BEGIN MATERIAL FOR THIS EXERCISE

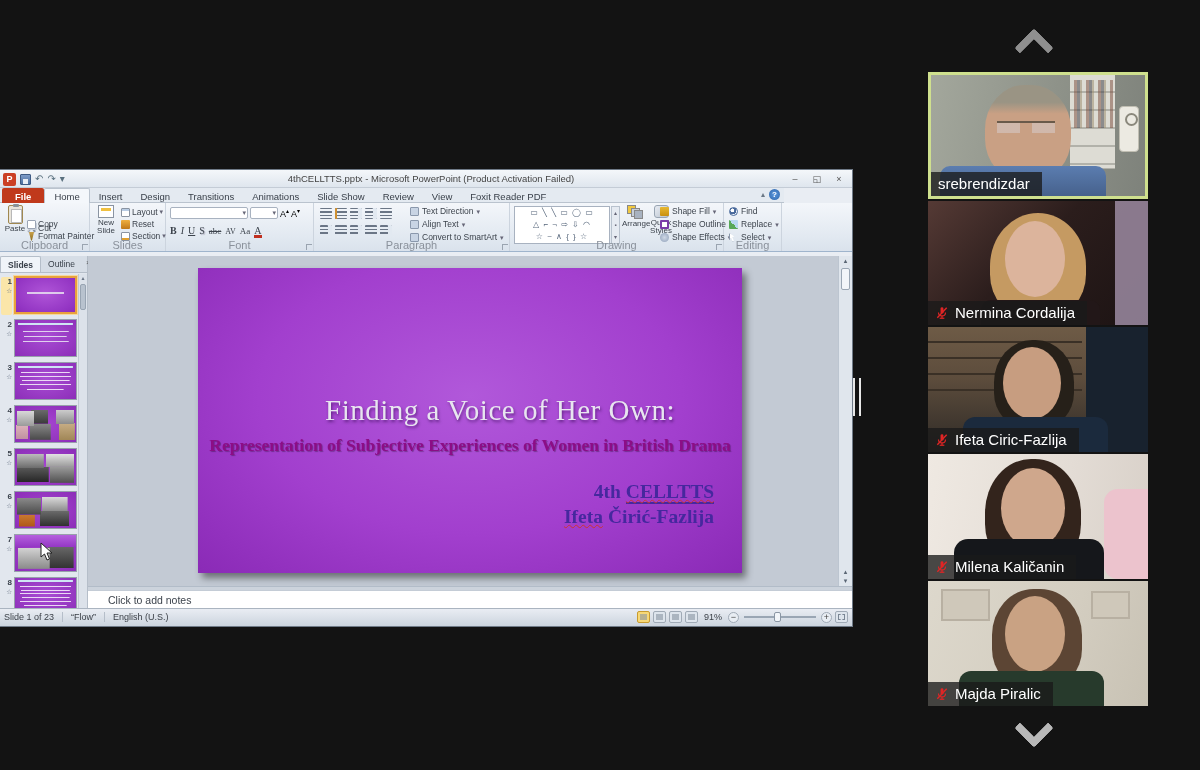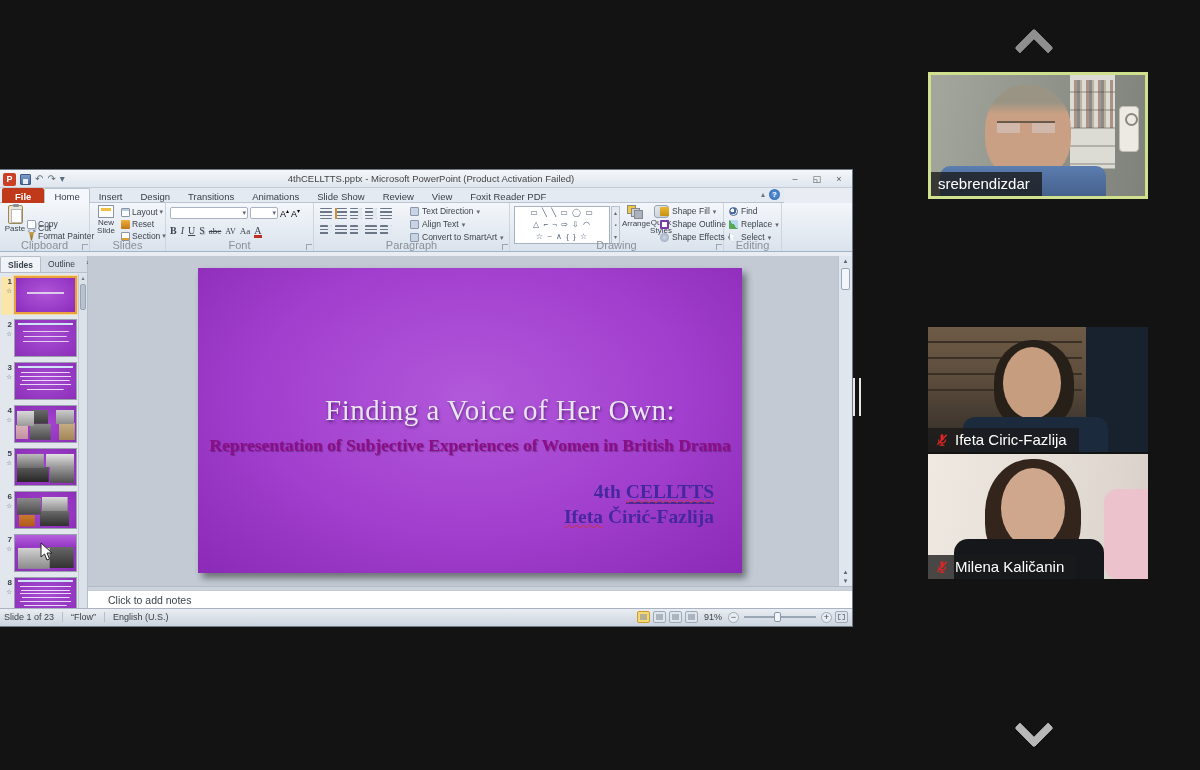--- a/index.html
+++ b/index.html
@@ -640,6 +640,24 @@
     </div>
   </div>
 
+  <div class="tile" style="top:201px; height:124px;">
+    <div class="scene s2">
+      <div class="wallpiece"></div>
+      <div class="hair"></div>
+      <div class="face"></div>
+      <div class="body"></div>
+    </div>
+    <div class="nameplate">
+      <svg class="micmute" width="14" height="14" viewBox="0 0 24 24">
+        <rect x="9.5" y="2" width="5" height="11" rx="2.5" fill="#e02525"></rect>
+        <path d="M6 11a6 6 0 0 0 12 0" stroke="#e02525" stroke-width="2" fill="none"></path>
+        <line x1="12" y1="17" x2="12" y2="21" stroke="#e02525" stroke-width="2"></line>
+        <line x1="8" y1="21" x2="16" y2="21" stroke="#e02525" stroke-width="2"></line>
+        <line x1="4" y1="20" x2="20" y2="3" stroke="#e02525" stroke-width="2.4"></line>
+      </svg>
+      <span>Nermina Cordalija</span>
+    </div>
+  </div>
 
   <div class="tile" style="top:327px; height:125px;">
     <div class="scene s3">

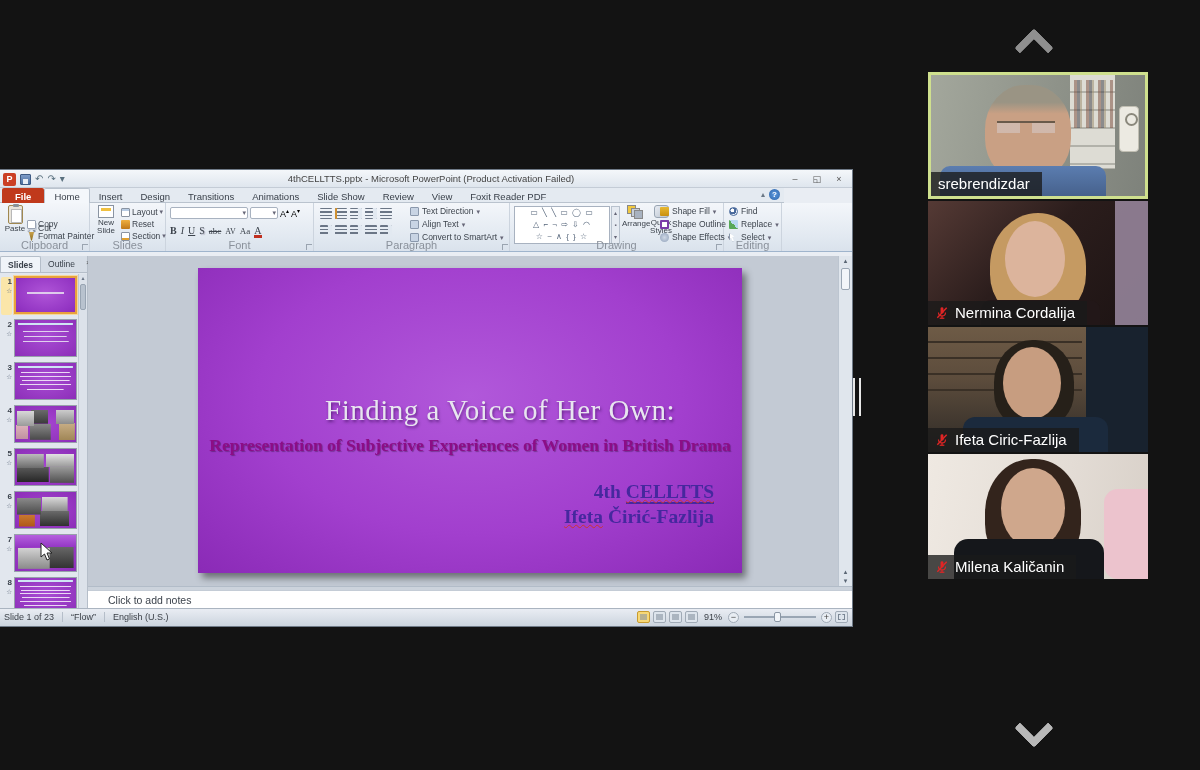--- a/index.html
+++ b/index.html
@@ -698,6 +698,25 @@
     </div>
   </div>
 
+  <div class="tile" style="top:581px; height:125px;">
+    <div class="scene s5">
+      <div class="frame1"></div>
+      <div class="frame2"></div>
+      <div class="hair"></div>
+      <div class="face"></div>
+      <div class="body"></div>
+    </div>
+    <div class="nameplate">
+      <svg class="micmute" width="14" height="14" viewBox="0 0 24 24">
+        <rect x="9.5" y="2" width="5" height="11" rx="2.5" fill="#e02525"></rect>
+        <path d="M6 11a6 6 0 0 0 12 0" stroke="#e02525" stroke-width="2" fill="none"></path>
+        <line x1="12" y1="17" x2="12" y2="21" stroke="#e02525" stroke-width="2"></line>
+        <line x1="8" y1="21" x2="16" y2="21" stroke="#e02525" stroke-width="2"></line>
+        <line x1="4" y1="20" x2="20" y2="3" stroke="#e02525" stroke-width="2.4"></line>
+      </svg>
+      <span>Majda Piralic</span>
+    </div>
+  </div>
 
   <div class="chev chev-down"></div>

END MATERIAL FOR THIS EXERCISE

§ **THE PROBLEM**
Reproduce each line of the material in which the string "scene" occurs.

§ **OUTPUT OF THE EXERCISE**
+    <div class="scene s2">
     <div class="scene s3">
+    <div class="scene s5">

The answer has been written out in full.